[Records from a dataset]
# # # #
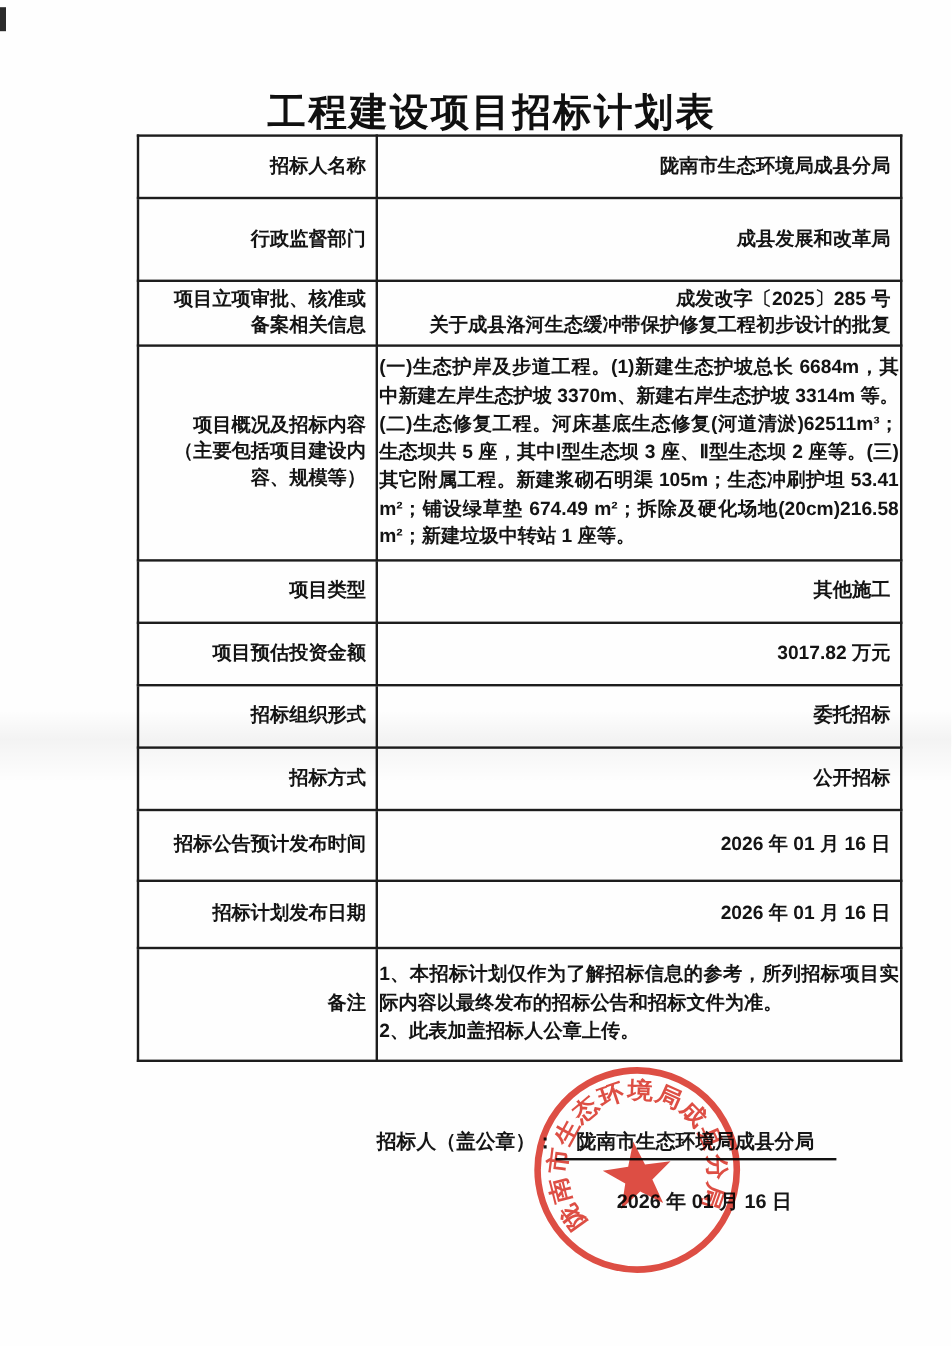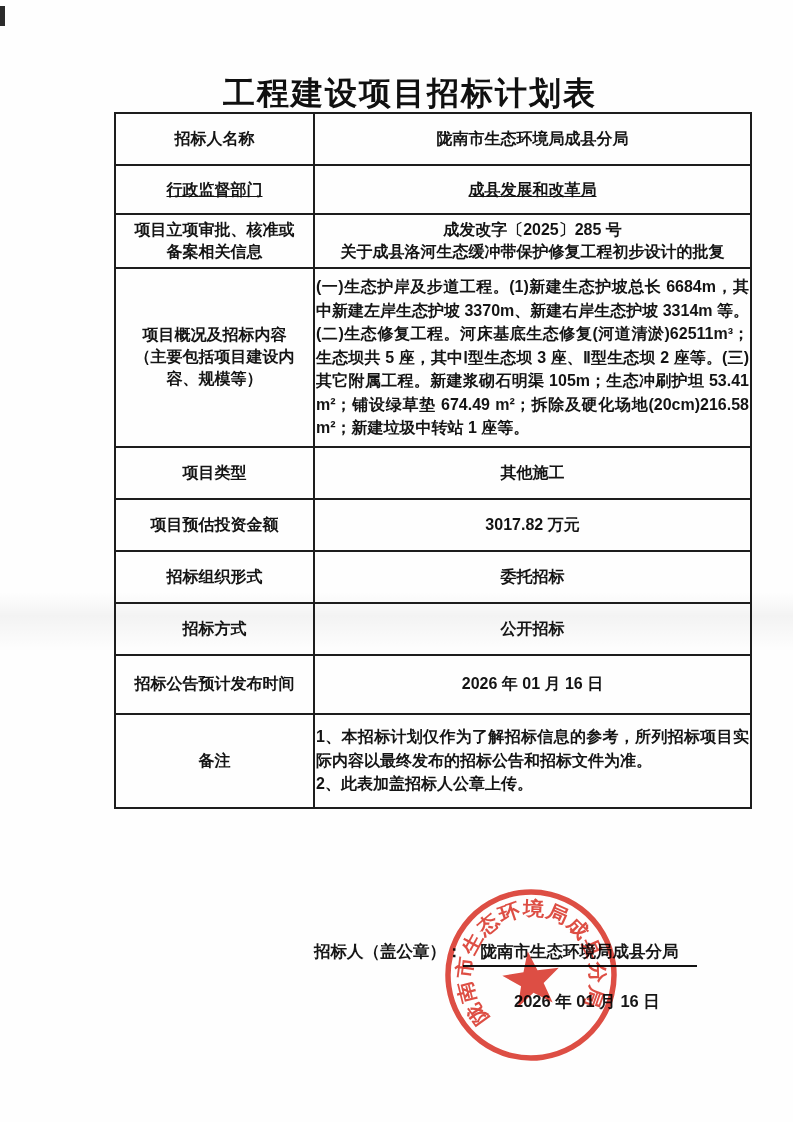--- a/index.html
+++ b/index.html
@@ -41,7 +41,7 @@
   .plan-table td {
     border: 2px solid #1d1d1d;
     vertical-align: middle;
-    text-align: center;
+    text-align: right;
     font-size: 16px;
     line-height: 22px;
     padding: 4px 8px;

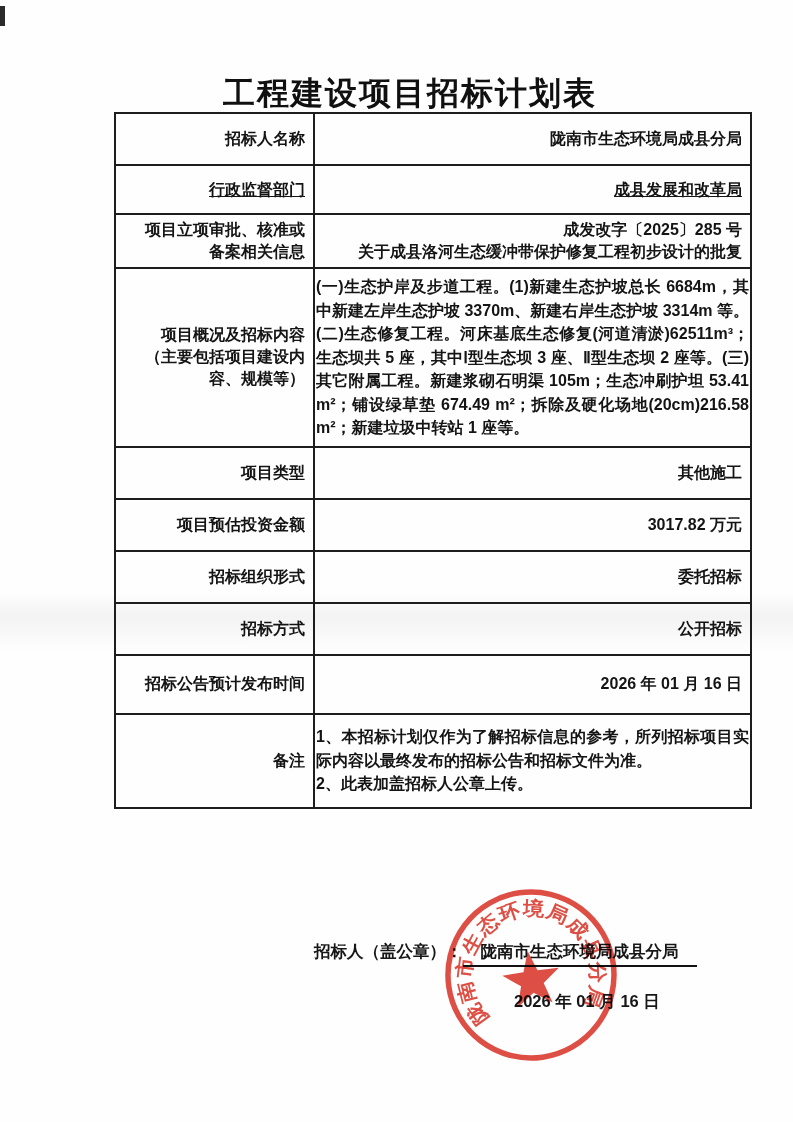--- a/index.html
+++ b/index.html
@@ -57,7 +57,7 @@
   }
   .plan-table tr.r1  { height: 52px; }
   .plan-table tr.r2  { height: 53px; }
-  .plan-table tr.r3  { height: 49px; text-decoration: underline; }
+  .plan-table tr.r3  { height: 69px; }
   .plan-table tr.r4  { height: 54px; }
   .plan-table tr.r5  { height: 162px; }
   .plan-table tr.r6  { height: 52px; }

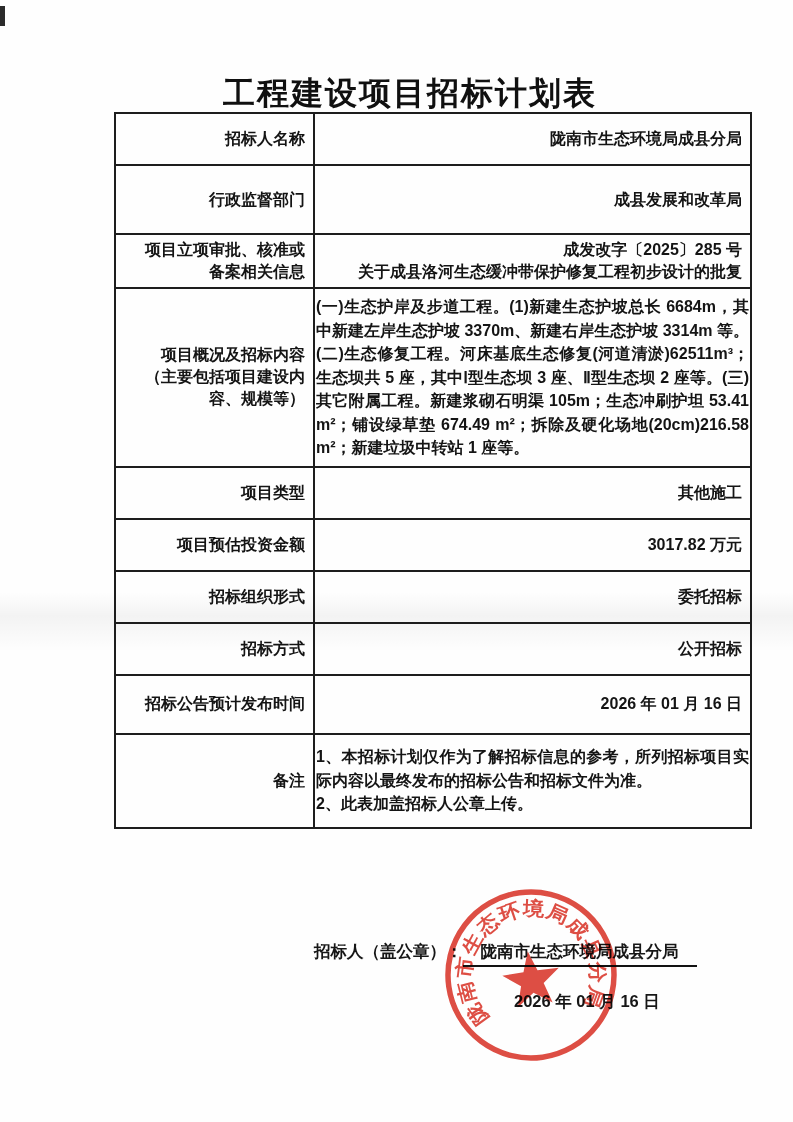--- a/index.html
+++ b/index.html
@@ -146,6 +146,10 @@
         <td class="c-label">招标公告预计发布时间</td>
         <td class="c-value">2026 年 01 月 16 日</td>
       </tr>
+      <tr class="r11">
+        <td class="c-label">招标计划发布日期</td>
+        <td class="c-value">2026 年 01 月 16 日</td>
+      </tr>
       <tr class="r12">
         <td class="c-label">备注</td>
         <td class="c-value justify-text">1、本招标计划仅作为了解招标信息的参考，所列招标项目实际内容以最终发布的招标公告和招标文件为准。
# # # #
Could the entries above be retyped exactly, with the pictures left out?

Finished task:
--- a/index.html
+++ b/index.html
@@ -41,7 +41,7 @@
   .plan-table td {
     border: 2px solid #1d1d1d;
     vertical-align: middle;
-    text-align: center;
+    text-align: right;
     font-size: 16px;
     line-height: 22px;
     padding: 4px 8px;

--- a/index.html
+++ b/index.html
@@ -57,7 +57,7 @@
   }
   .plan-table tr.r1  { height: 52px; }
   .plan-table tr.r2  { height: 53px; }
-  .plan-table tr.r3  { height: 49px; text-decoration: underline; }
+  .plan-table tr.r3  { height: 69px; }
   .plan-table tr.r4  { height: 54px; }
   .plan-table tr.r5  { height: 162px; }
   .plan-table tr.r6  { height: 52px; }

--- a/index.html
+++ b/index.html
@@ -146,6 +146,10 @@
         <td class="c-label">招标公告预计发布时间</td>
         <td class="c-value">2026 年 01 月 16 日</td>
       </tr>
+      <tr class="r11">
+        <td class="c-label">招标计划发布日期</td>
+        <td class="c-value">2026 年 01 月 16 日</td>
+      </tr>
       <tr class="r12">
         <td class="c-label">备注</td>
         <td class="c-value justify-text">1、本招标计划仅作为了解招标信息的参考，所列招标项目实际内容以最终发布的招标公告和招标文件为准。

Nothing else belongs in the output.